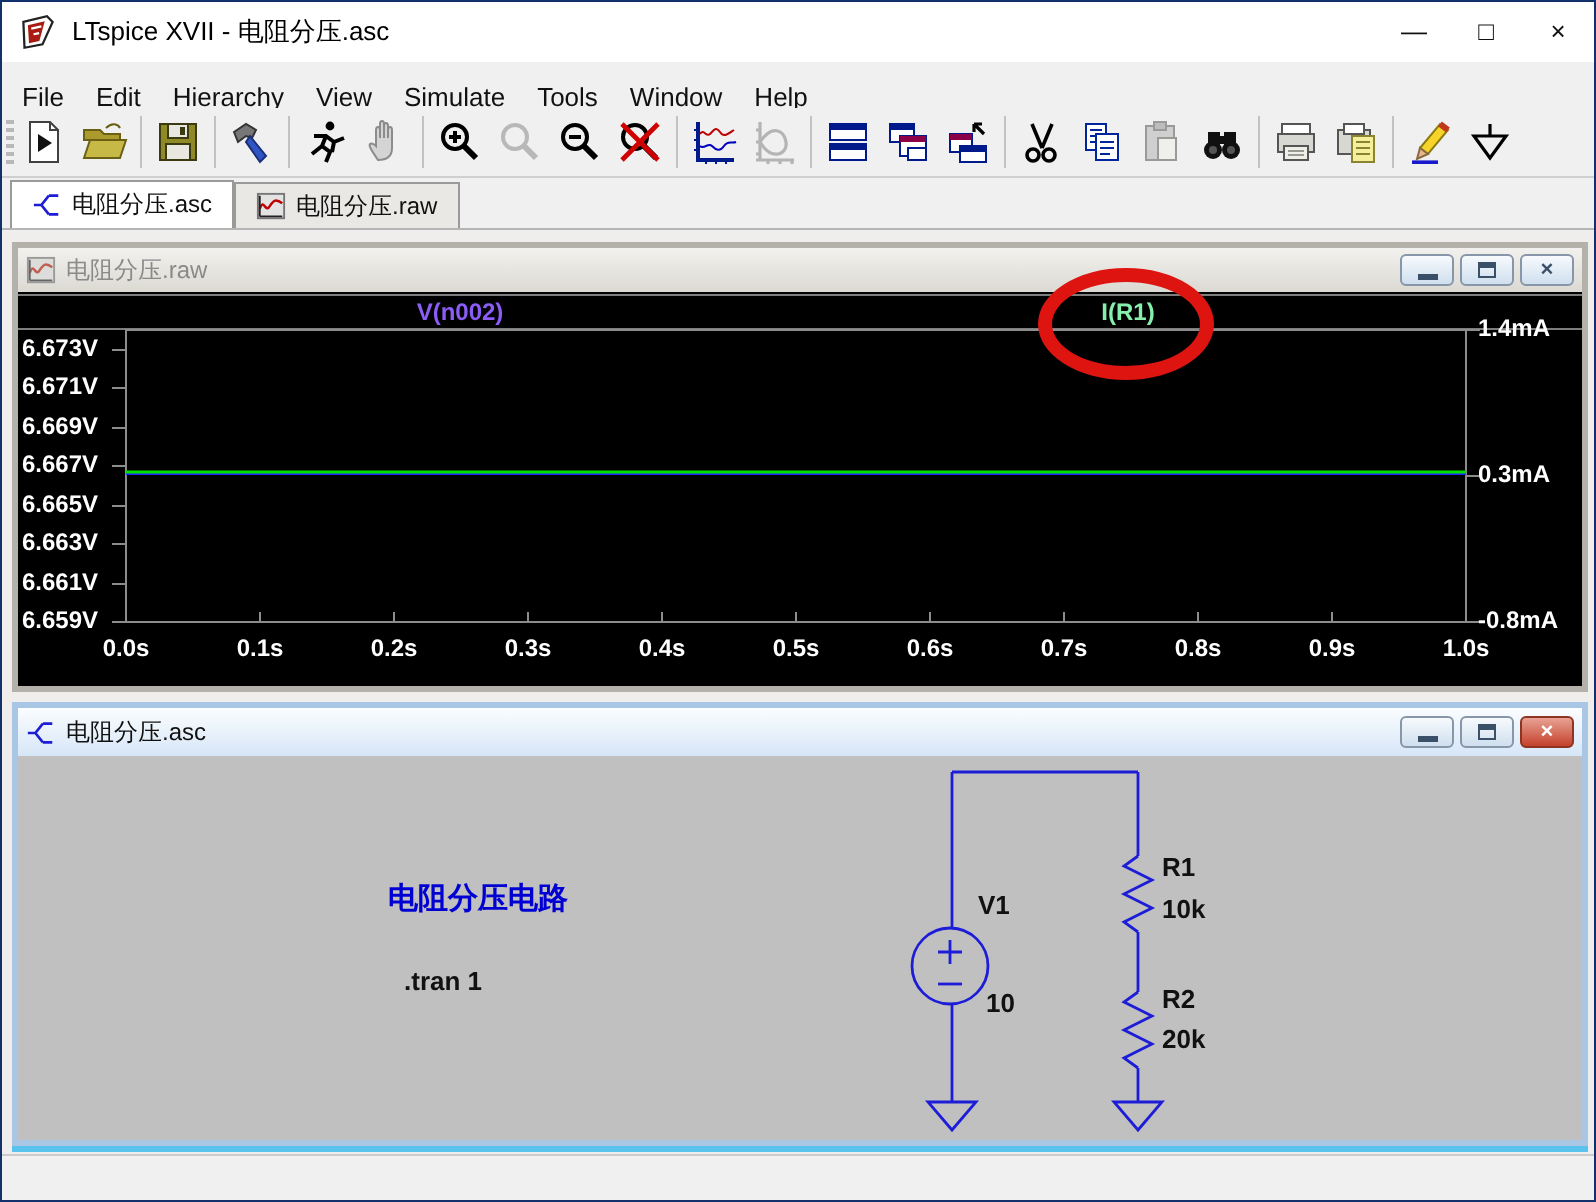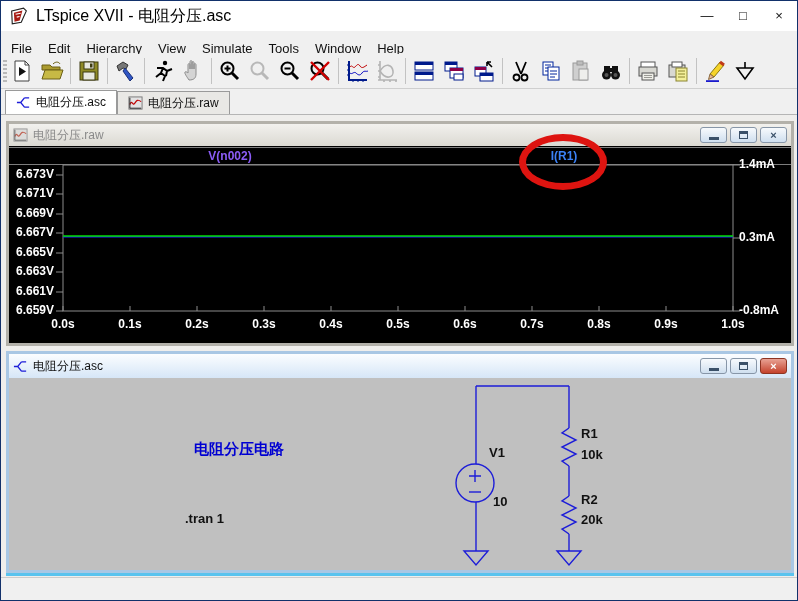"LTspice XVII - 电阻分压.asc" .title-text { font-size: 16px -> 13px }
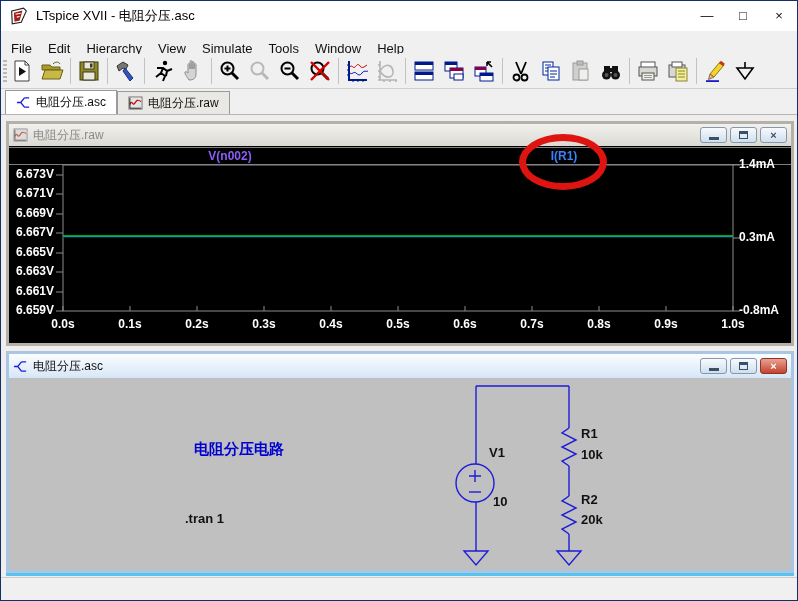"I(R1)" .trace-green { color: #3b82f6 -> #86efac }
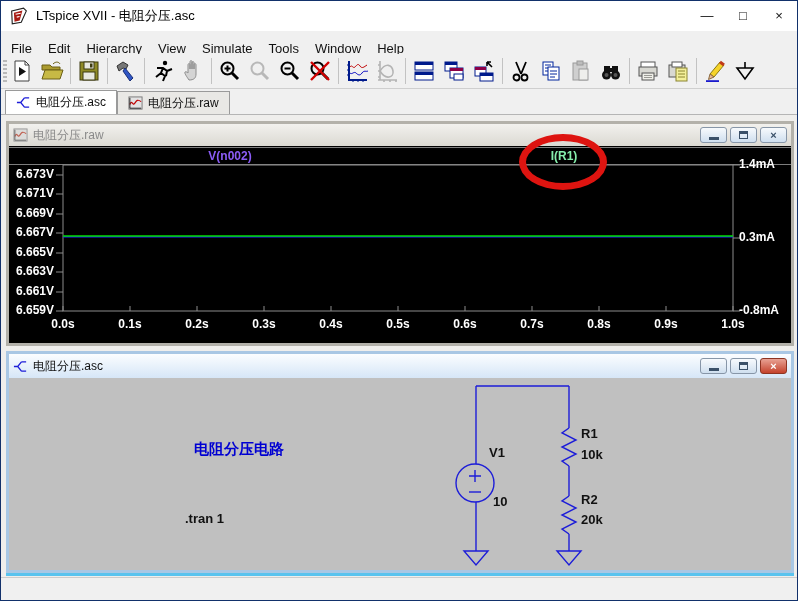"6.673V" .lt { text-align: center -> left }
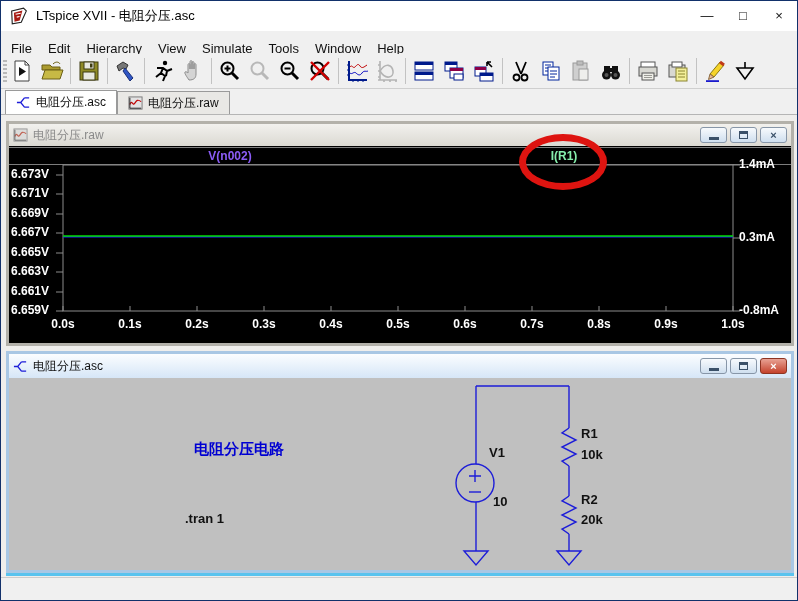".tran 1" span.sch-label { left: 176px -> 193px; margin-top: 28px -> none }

---

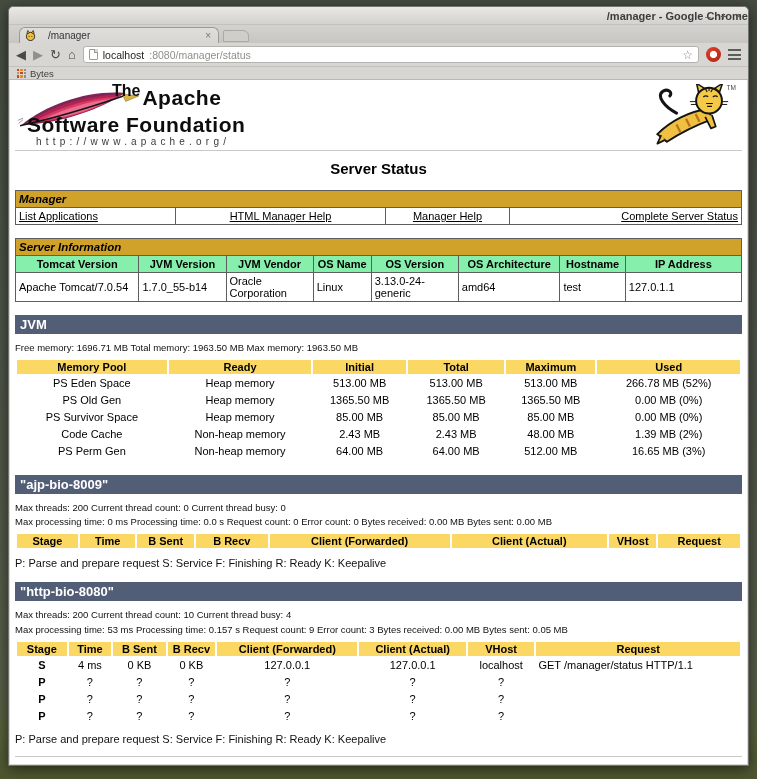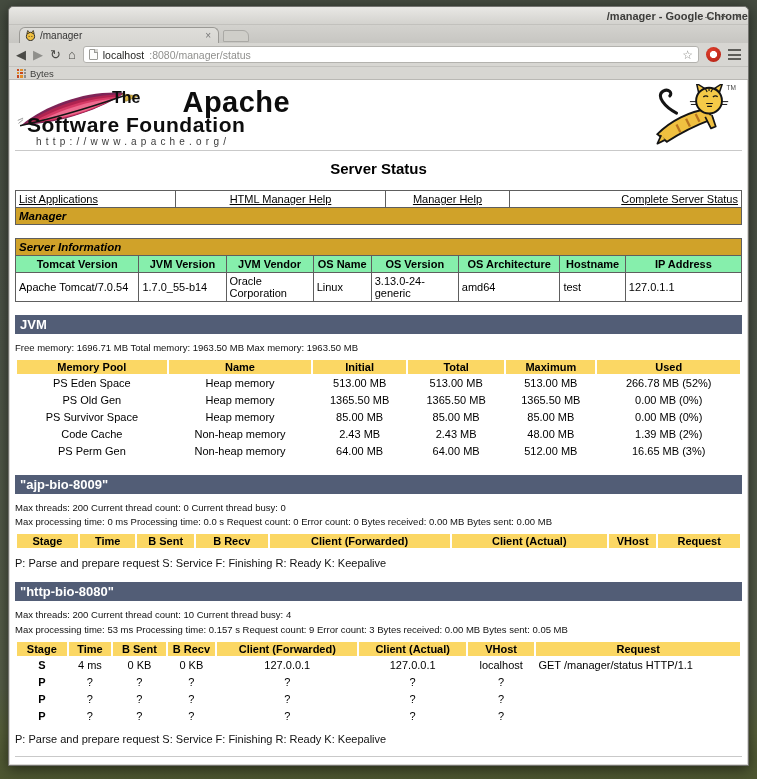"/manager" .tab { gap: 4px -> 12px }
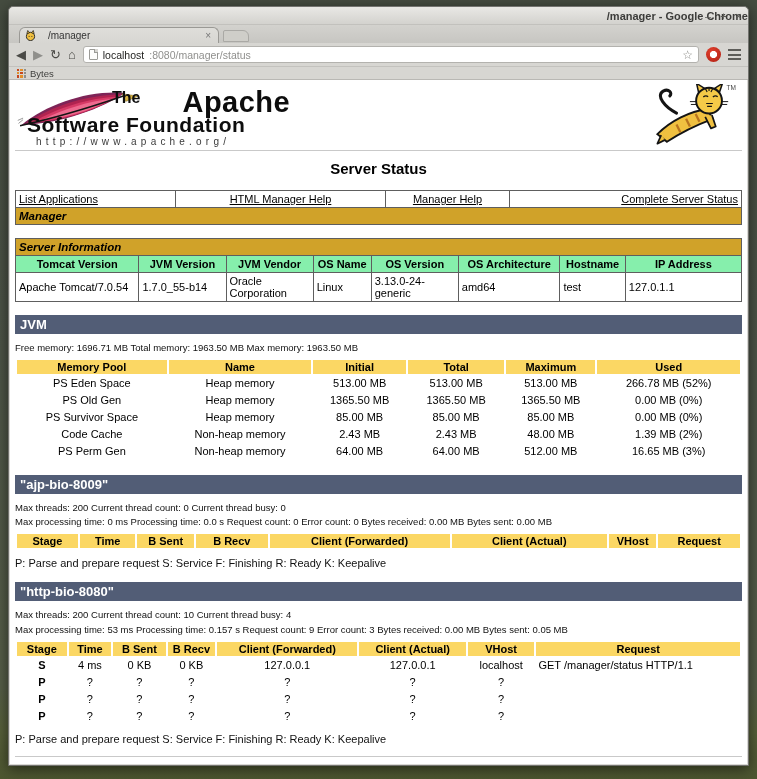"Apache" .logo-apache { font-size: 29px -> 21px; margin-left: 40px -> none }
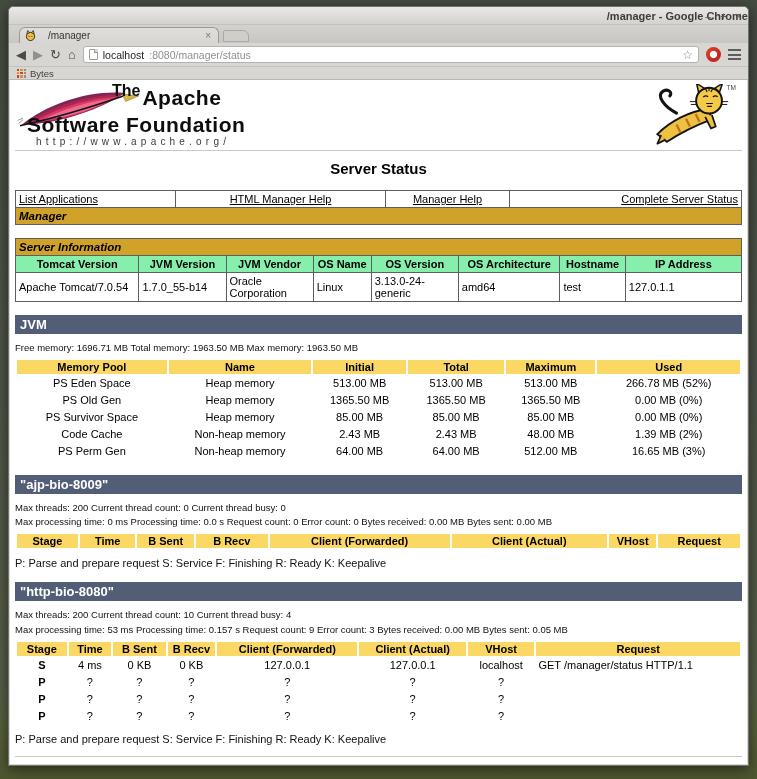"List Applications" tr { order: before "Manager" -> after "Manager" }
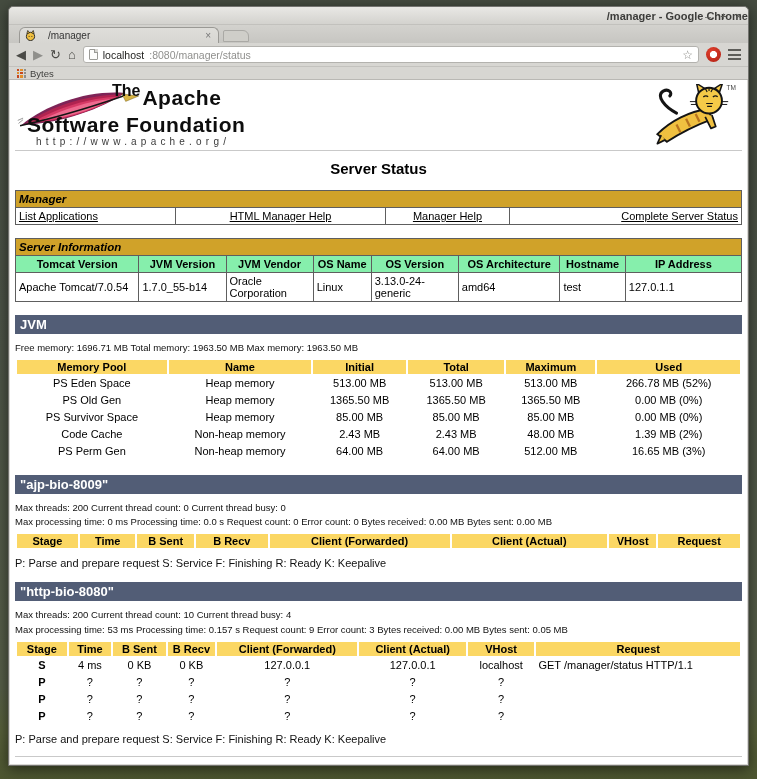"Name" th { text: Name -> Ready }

** Exercise aim **
Leaving every picture aside, reproduce exactly the lines above from the one with "gap: 4px ->" up to and including the one with "text: Name ->", and no others.

** Solution to the problem **
"/manager" .tab { gap: 4px -> 12px }
"Apache" .logo-apache { font-size: 29px -> 21px; margin-left: 40px -> none }
"List Applications" tr { order: before "Manager" -> after "Manager" }
"Name" th { text: Name -> Ready }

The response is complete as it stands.